Stereotactic radiosurgery for the treatment of hypoglossal schwannoma: a multi-institutional retrospective study.

机构信息

Department of Neurological Surgery, University of Virginia Health System, Charlottesville, VA, 22908, USA.

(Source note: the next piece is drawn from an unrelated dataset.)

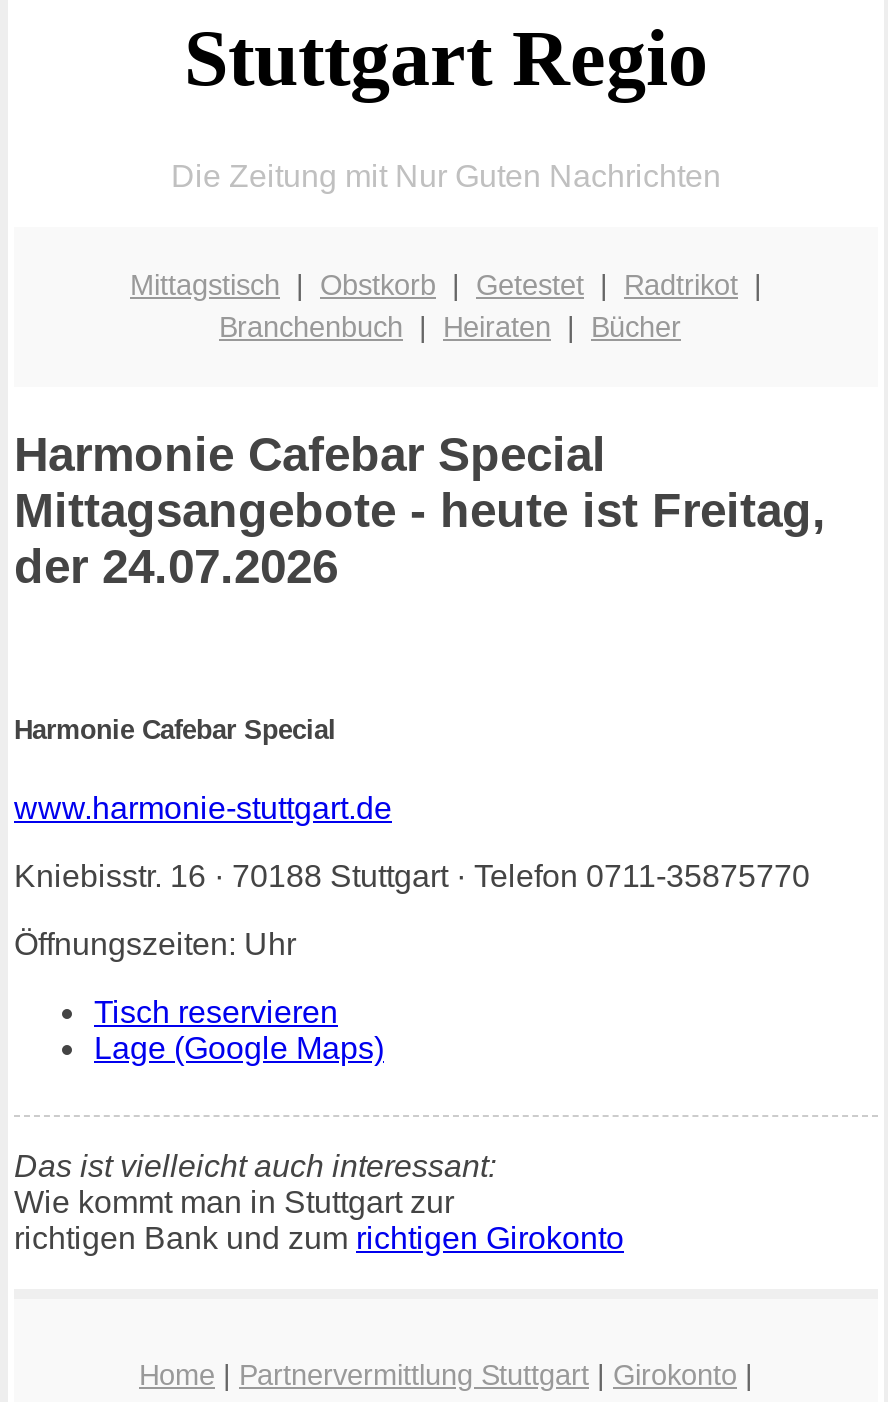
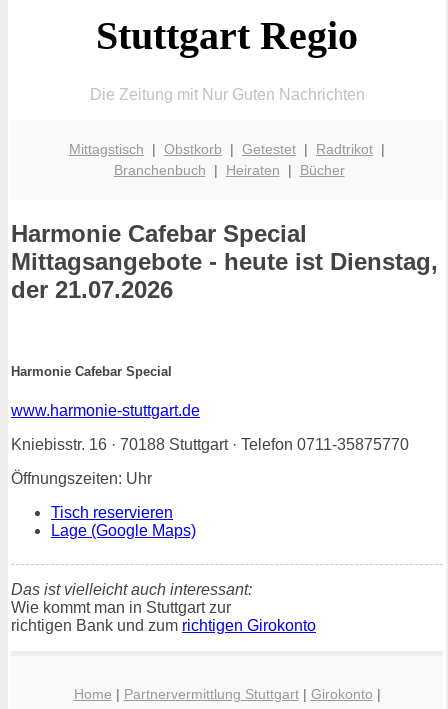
[14,484,826,538] Mittagsangebote - heute ist Freitag, -> [11,248,438,275] Mittagsangebote - heute ist Dienstag,
[14,540,338,594] der 24.07.2026 -> [11,276,173,303] der 21.07.2026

Department of Neurosurgery, Postgraduate Institute of Medical Education and Research, Chandigarh, India.

出版信息

Acta Neurochir (Wien). 2022 Sep;164(9):2473-2481. doi: 10.1007/s00701-022-05187-w. Epub 2022 Mar 26.

DOI:10.1007/s00701-022-05187-w
PMID:35347448
Abstract

BACKGROUND

Surgical removal has been performed as the first line treatment for symptomatic or enlarging hypoglossal schwannomas (HS). Stereotactic radiosurgery (SRS) offers a minimally invasive approach that may afford long-term tumor control for patients with HS particularly those who refuse or are unfit for surgery. This study evaluates outcomes after SRS performed for both newly diagnosed and residual tumors after incomplete resection.

METHODS

This retrospective, multi-institutional study involved patients treated with adjuvant or primary SRS for HS. The study end-points included local tumor response, clinical outcomes, and procedure-related complications. All the patients had Gamma Knife SRS.

RESULTS

The cohort included 12 patients (five females), median age at SRS 49.5 years (range, 37-76)]. The median tumor target volume was 5.9 cm (range, 0.7-27.23). At median imaging follow-up of 37 months (range, 6-153), tumor control was achieved in 11 patients. Tumor enlargement that was managed with surgical resection was noted at the 6-month follow-up in one patient. At median clinical follow-up of 30.5 months (range, 6-157), stability, or improvement of all pre-SRS signs and symptoms was noted in nine patients. Two patients experienced worsening of at least one pre-existing symptoms or sign. New-onset trapezius weakness was noted in one patient and tongue atrophy in two patients.

CONCLUSION

Single-fraction SRS appears to be a safe and effective upfront and adjuvant treatment option for HS. SRS may be recommended as an alternative to surgery for patients presenting with HS or as an adjuvant treatment following subtotal resection and at HS recurrence.

摘要

背景

对于有症状或增大的舌下神经鞘瘤(HS),手术切除已作为一线治疗方法。立体定向放射外科(SRS)提供了一种微创方法,可为 HS 患者,尤其是拒绝或不适合手术的患者,提供长期的肿瘤控制。本研究评估了 SRS 治疗新诊断和不完全切除后残留肿瘤的结果。

方法

这是一项回顾性的多中心研究,纳入了接受 SRS 辅助或原发性治疗 HS 的患者。研究终点包括局部肿瘤反应、临床结果和与手术相关的并发症。所有患者均接受伽玛刀 SRS 治疗。

结果

该队列包括 12 名患者(5 名女性),SRS 时的中位年龄为 49.5 岁(范围,37-76 岁)。中位肿瘤靶体积为 5.9cm(范围,0.7-27.23)。在中位影像学随访 37 个月(范围,6-153 个月)时,11 名患者实现了肿瘤控制。一名患者在 6 个月随访时发现肿瘤增大,需要手术切除。在中位临床随访 30.5 个月(范围,6-157 个月)时,9 名患者的所有术前症状和体征稳定或改善。两名患者至少有一种原有症状或体征恶化。一名患者出现新发性斜方肌无力,两名患者出现舌萎缩。

结论

单次分割 SRS 似乎是 HS 的一种安全有效的一线和辅助治疗选择。SRS 可作为手术治疗 HS 或作为不完全切除后辅助治疗和 HS 复发后的替代方法。